Gilles Lipovetsky : Deux lectures sont possibles. La première souligne la persistance du machisme. La violence symbolique des hommes qui gardent le pouvoir freine l'émancipation des femmes. Deuxième lecture : le poids de millénaires où la femme était soumise face à deux ou trois décennies où elle s'émancipe. Des inerties, des pesanteurs expliquent cela. Pour autant, je pense que nous n'allons pas vers un monde unisexe pour des raisons anthropologiques car l'être humain est d'abord, sur le plan de la première perception, un homme ou une femme, c'est donc un être sexué. Le genre humain est immédiatement clivé et on l'observe très tôt chez les enfants, garçons et filles, qui construisent leur identité sexuelle. Observons ce paradoxe : ce sont les mêmes femmes qui, aujourd'hui, créent des entreprises et qui, pour autant, veulent de la lingerie féminine ! On peut donc avoir, d'un côté une marche importante vers l'égalisation et, de l'autre côté, l'affirmation d'une différence. Deux symptômes sont significatifs : le maquillage et la lingerie. Aussi les êtres humains ont une exigence d'exprimer, de signifier leur sexe. Plus les rôles importants seront réversibles, plus il y aura des différences sur les rôles légers. Seul pays qui fut longtemps unisexe : la Chine de Mao. On s'en éloigne…

Que pensez-vous de l'hypersexualisation des petites filles que combat le rapport de Chantal Jouanno ?

Pour toutes les beautes
Gilles Lipovetsky : Le phénomène montre deux choses différentes.
Le cas des mamans qui poussent leur petite fille, comme cela s'observe aux Etats-Unis dans des concours de beauté, montre que les femmes ont totalement intériorisé la dissimilarité des rôles sexuels et une identification absolue des femmes à la beauté à la fois de manière traditionnelle et hypermoderne, en quête de célébrité, de médiatisation et d'argent.
C'est la puissance médiatique qui a créé cette culture du star system. Les marxistes y verraient une forme d'aliénation. Deuxième chose, effet de la troisième femme : certaines adolescentes de douze, treize ans s'émancipent du modèle traditionnel de la petite fille bien sage quand les garçons cherchent leur autonomie dans la violence. Comme le sexe a perdu sa connotation morale, montrer une attitude sexuelle n'est plus associé au vice mais au contraire à l'esthétisation, à la théâtralisation de soi à l'extrême.
Soulignons que ces petites filles n'ont pas encore de vie sexuelle !
 

Comment expliquer que, selon une récente étude parrainée par Dove, 2 % seulement des femmes françaises se sentent belles ?

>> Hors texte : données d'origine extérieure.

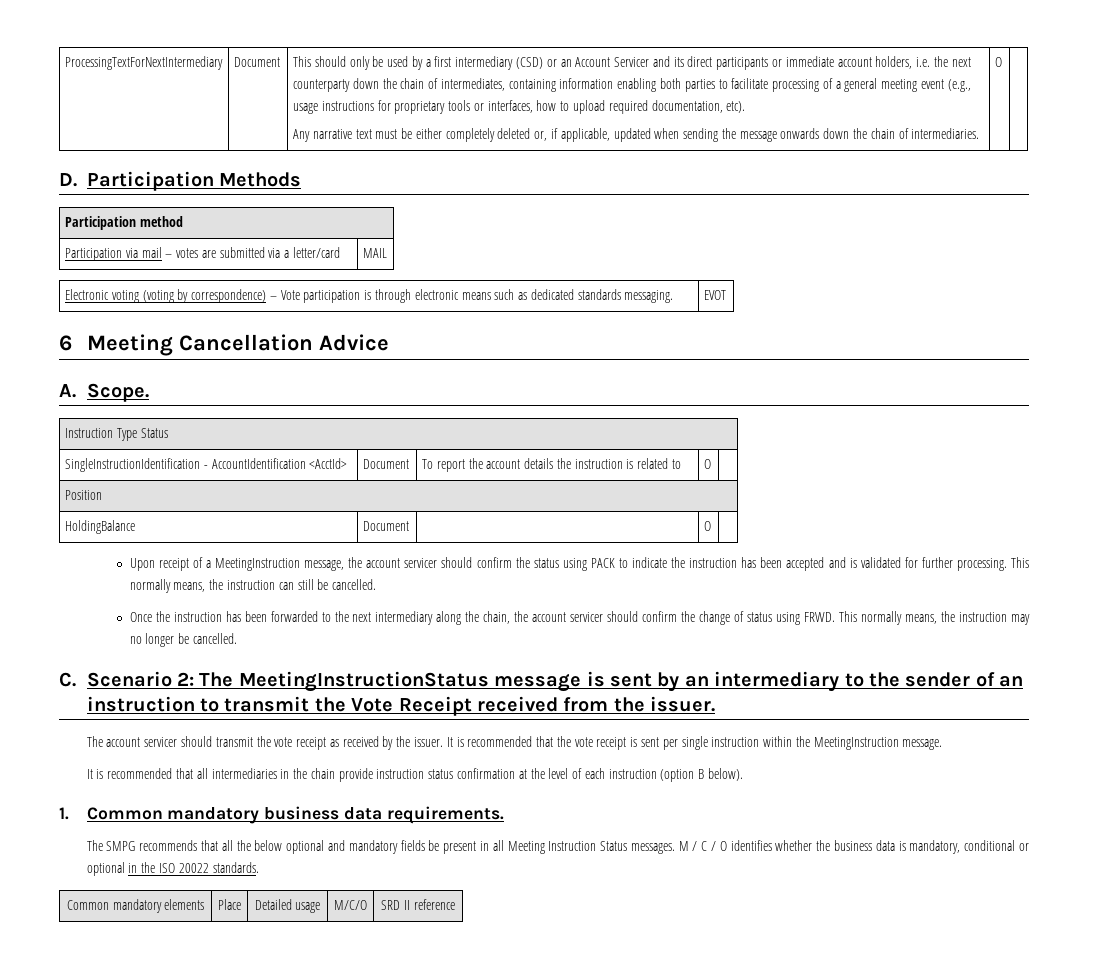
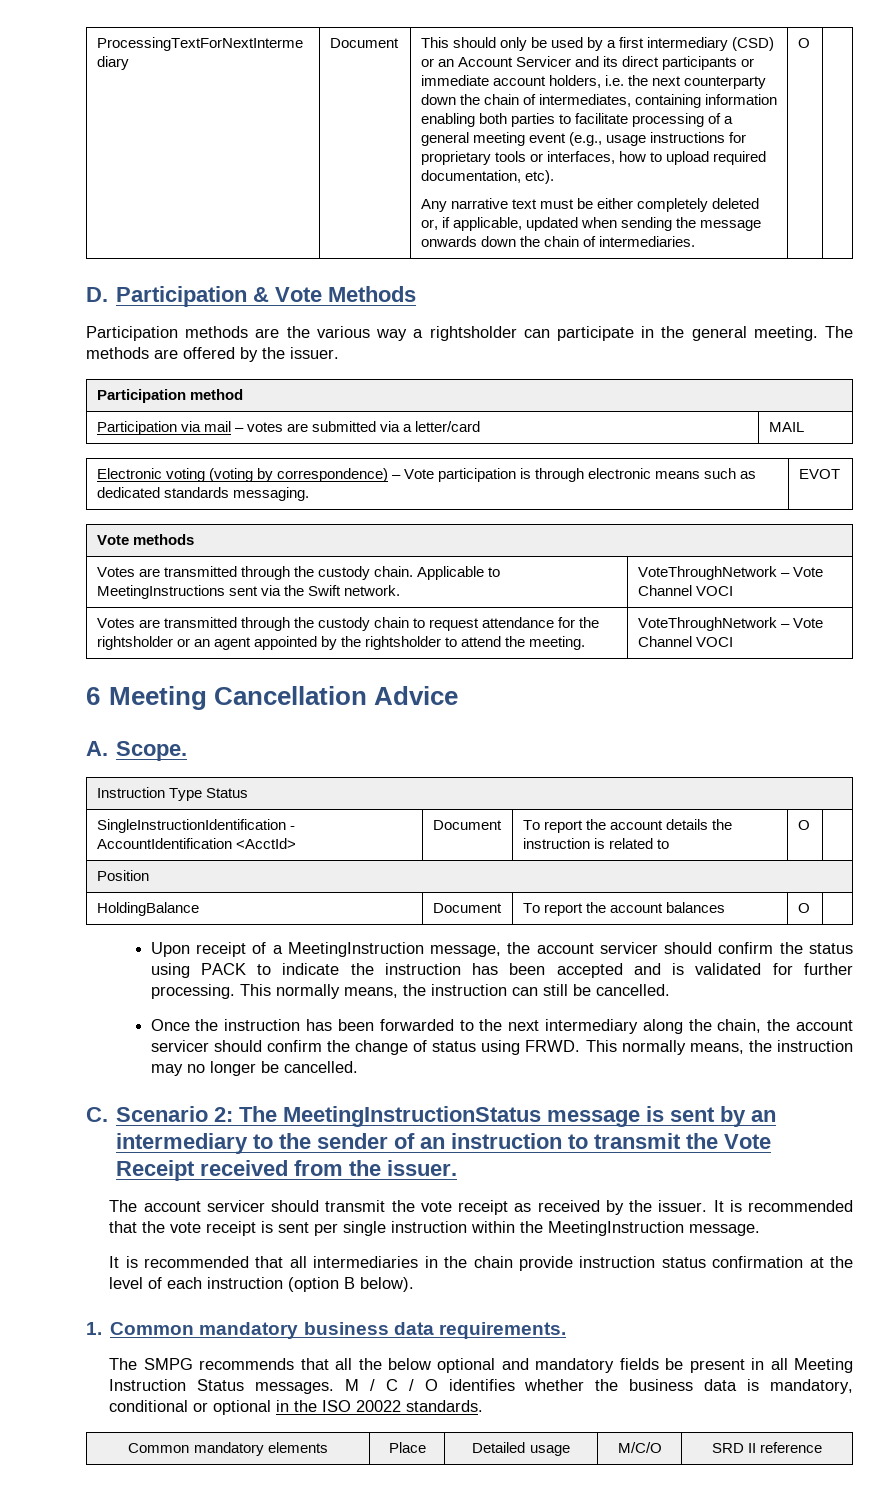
- D. Participation Methods
+ D. Participation & Vote Methods
+ Participation methods are the various way a rightsholder can participate in the general meeting. The methods are offered by the issuer.
+ Vote methods
+ Votes are transmitted through the custody chain. Applicable to MeetingInstructions sent via the Swift network. | VoteThroughNetwork – Vote Channel VOCI
+ Votes are transmitted through the custody chain to request attendance for the rightsholder or an agent appointed by the rightsholder to attend the meeting. | VoteThroughNetwork – Vote Channel VOCI
- HoldingBalance | Document | | O |
+ HoldingBalance | Document | To report the account balances | O |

Gilles Lipovetsky : Je n'ai pas les mêmes chiffres ! Il faut distinguer le visage du corps. Beaucoup de femmes répondent plutôt positivement à la question "vous trouvez vous jolie ?". Cela ne veut pas dire pour autant qu'elles ne voient pas leurs défauts. Il est très rare de rencontrer des femmes qui disent que leur visage n'est pas beau.